India to continue on expected rate hike path, despite global cenbank rethink - analysts
By Swati Bhat
MUMBAI (Reuters) - India's monetary policy committee is likely to deliver the expected 25-basis point (bps) rate hike in April, even as global markets lowered rate hike bets from the U.S. next week following the banking crisis, economists said on Tuesday.
India's headline and core inflation has been unrelenting, with data post market close on Monday showing annual retail inflation remained above the Reserve Bank of India's (RBI) upper limit, easing only slightly from January's 6.52%.
"We expect the focus to remain on reducing inflation, both globally and in India," Gaura Sen Gupta, economist with IDFC First Bank, said on Tuesday.

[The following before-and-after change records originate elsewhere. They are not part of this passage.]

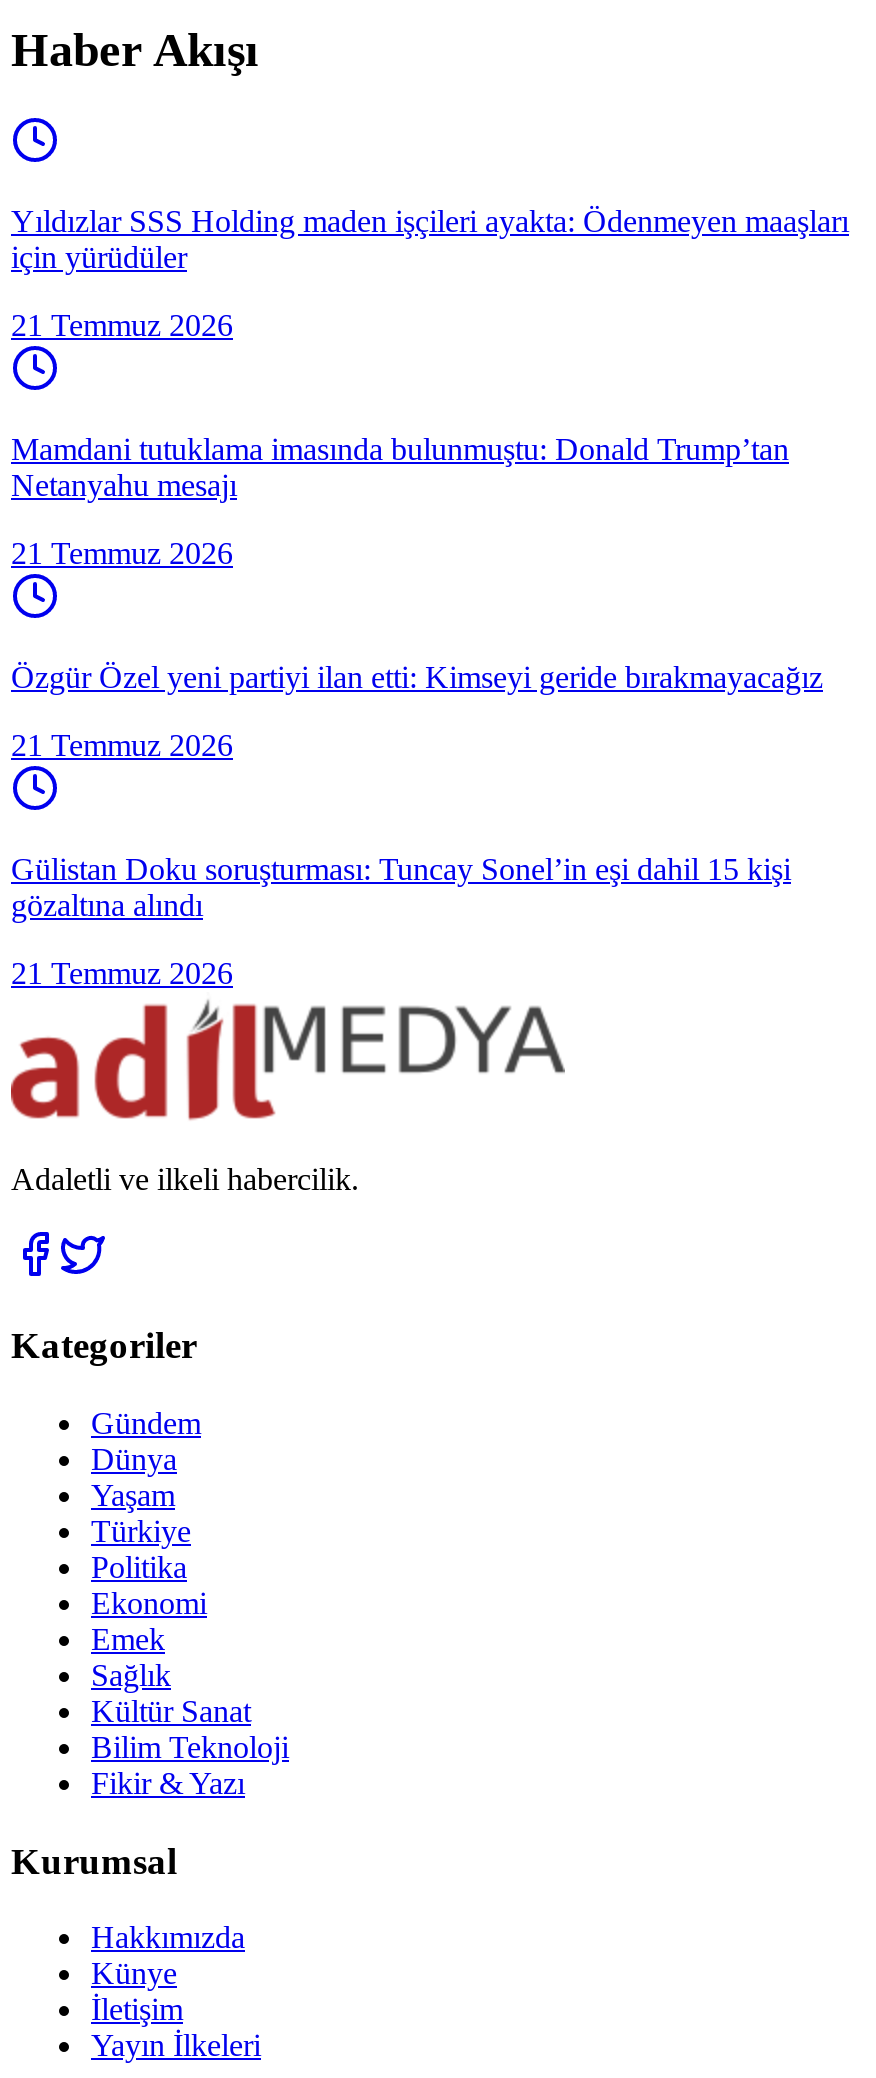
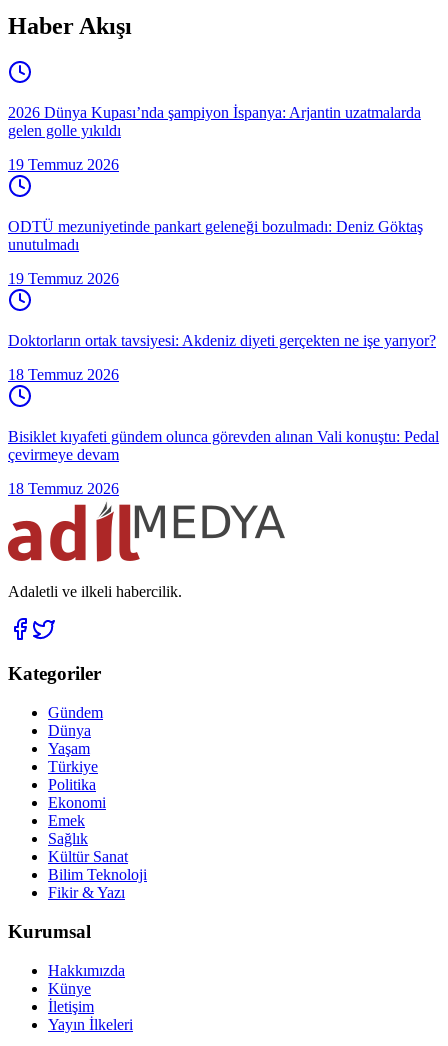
- Yıldızlar SSS Holding maden işçileri ayakta: Ödenmeyen maaşları
- için yürüdüler
+ 2026 Dünya Kupası’nda şampiyon İspanya: Arjantin uzatmalarda
+ gelen golle yıkıldı

- 21 Temmuz 2026
+ 19 Temmuz 2026

- Mamdani tutuklama imasında bulunmuştu: Donald Trump’tan
- Netanyahu mesajı
+ ODTÜ mezuniyetinde pankart geleneği bozulmadı: Deniz Göktaş
+ unutulmadı

- 21 Temmuz 2026
+ 19 Temmuz 2026

- Özgür Özel yeni partiyi ilan etti: Kimseyi geride bırakmayacağız
+ Doktorların ortak tavsiyesi: Akdeniz diyeti gerçekten ne işe yarıyor?

- 21 Temmuz 2026
+ 18 Temmuz 2026

- Gülistan Doku soruşturması: Tuncay Sonel’in eşi dahil 15 kişi
- gözaltına alındı
+ Bisiklet kıyafeti gündem olunca görevden alınan Vali konuştu: Pedal
+ çevirmeye devam

- 21 Temmuz 2026
+ 18 Temmuz 2026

"Policymakers are likely to use other tools to ringfence financial institutions and use rate hikes to tame inflation."
Globally, investors scrambled to pull down rate expectations on Monday and abandoned bets on the Federal Reserve pushing through bigger hikes, reckoning the biggest American bank failure since the 2008 financial crisis will make policymakers think twice.
"We continue to expect the RBI to hike policy rates by 25 bps in April. The January and February prints will only increase the (RBI's) concerns on core inflation showing persistence," said Sen Gupta.
Economists said the February inflation print has significantly raised the probability of the central bank's 5.7% inflation projection for the quarter ended March 2023 being missed.
"Overall, the worst period of high inflation is likely behind us. We expect March inflation to come around 6% and to retreat toward 5% in the coming months," Motilal Oswal analysts wrote in a note, saying the 25-bps hike in April was a "given".
Investors and economists will closely monitor the U.S. consumer price index print due later on Tuesday and the Fed policy outcome on March 22.
Both will be critical inputs for the RBI monetary policy committee's meeting on April 3-6.
"The RBI will continue to remain non-committal on the future rates path, as the fluid global situation demands frequent macro re-assessments," Madhavi Arora and Harshal Patel, economists at Emkay Global wrote in a note.